■ **About this task**:
Beneath this instruction is a listing; print exactly the lines in it starting at the line that contains "5 | Encargado" and going through the line that contains "off | off | on".

■ **Provided information**:

========

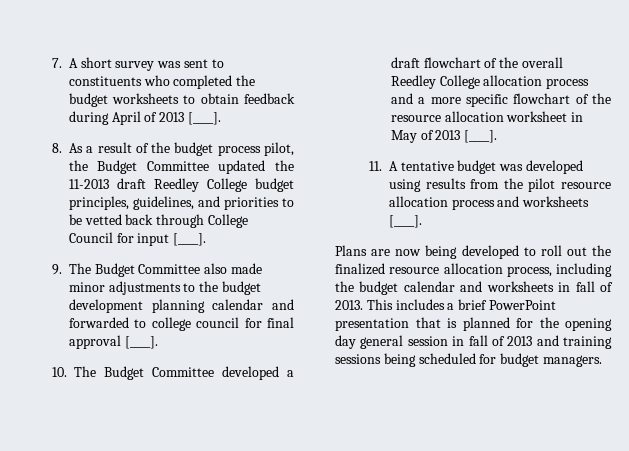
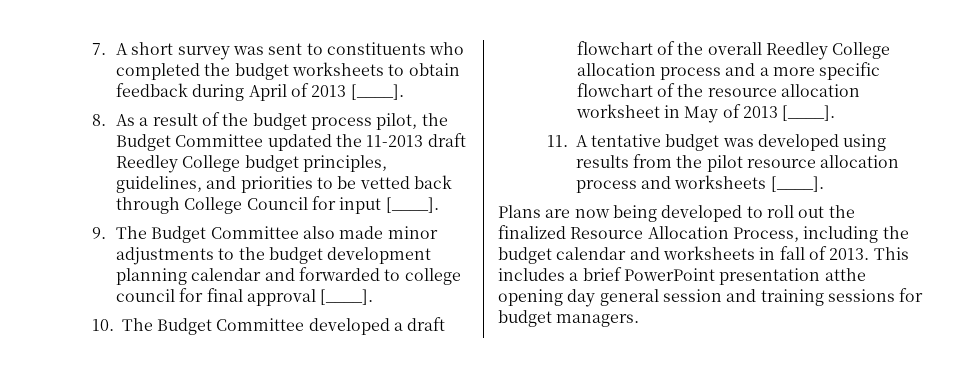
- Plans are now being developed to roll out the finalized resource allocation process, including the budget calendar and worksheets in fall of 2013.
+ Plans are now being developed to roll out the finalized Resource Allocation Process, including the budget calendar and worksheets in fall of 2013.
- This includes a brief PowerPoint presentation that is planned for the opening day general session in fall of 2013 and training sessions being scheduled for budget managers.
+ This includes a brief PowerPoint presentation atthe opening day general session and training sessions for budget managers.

========

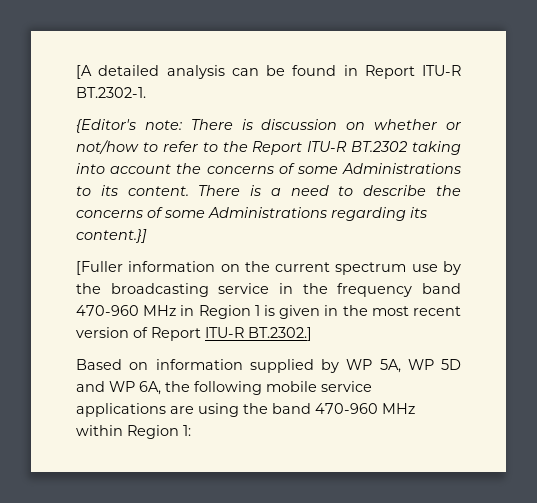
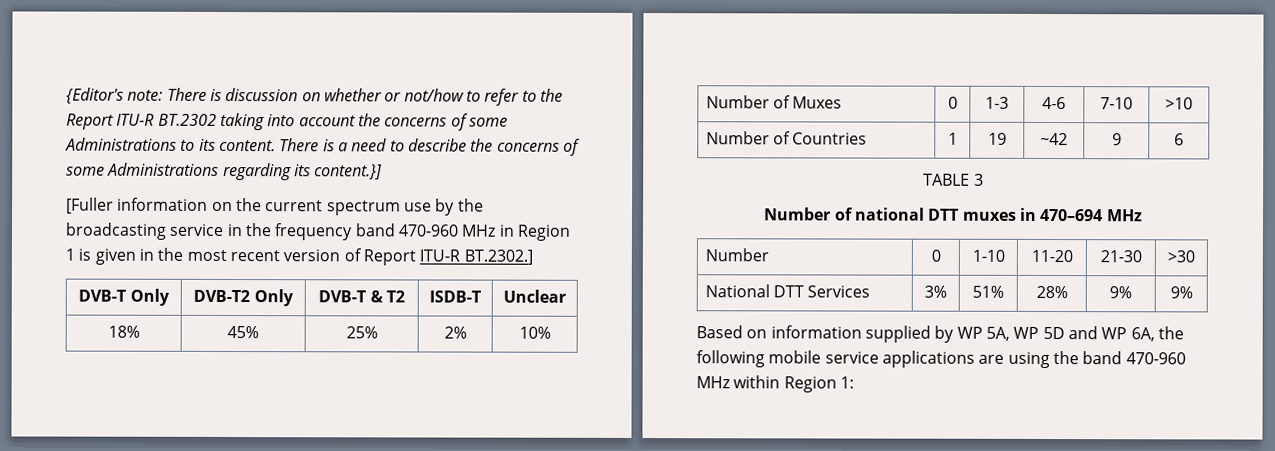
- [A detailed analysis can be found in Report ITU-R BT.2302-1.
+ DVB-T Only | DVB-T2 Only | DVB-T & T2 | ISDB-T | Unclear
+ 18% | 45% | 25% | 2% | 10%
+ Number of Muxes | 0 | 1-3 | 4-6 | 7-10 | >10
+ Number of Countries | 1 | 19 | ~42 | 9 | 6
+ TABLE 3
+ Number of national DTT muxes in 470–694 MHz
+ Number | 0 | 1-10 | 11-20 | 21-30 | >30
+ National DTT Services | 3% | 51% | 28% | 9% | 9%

========

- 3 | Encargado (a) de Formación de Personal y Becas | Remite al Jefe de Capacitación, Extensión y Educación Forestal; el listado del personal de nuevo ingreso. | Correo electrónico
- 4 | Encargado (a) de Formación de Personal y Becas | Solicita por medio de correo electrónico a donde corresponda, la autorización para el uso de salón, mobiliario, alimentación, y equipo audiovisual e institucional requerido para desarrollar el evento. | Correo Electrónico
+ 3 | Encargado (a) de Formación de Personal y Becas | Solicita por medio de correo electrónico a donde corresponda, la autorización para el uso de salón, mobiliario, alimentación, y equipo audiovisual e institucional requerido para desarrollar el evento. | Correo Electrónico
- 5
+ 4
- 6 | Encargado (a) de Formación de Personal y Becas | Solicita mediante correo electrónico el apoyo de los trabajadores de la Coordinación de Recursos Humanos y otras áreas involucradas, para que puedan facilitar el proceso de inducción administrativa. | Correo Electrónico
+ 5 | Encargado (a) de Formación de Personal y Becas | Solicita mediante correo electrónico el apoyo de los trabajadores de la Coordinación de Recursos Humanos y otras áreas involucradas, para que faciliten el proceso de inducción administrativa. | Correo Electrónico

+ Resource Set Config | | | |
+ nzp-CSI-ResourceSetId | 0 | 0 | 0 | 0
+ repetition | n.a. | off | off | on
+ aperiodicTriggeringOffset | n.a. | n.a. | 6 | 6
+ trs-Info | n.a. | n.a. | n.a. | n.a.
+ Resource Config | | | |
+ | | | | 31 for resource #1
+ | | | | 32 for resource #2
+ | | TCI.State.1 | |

========

■ **Exercise response**:
+ 5 | Encargado (a) de Formación de Personal y Becas | Solicita mediante correo electrónico el apoyo de los trabajadores de la Coordinación de Recursos Humanos y otras áreas involucradas, para que faciliten el proceso de inducción administrativa. | Correo Electrónico

+ Resource Set Config | | | |
+ nzp-CSI-ResourceSetId | 0 | 0 | 0 | 0
+ repetition | n.a. | off | off | on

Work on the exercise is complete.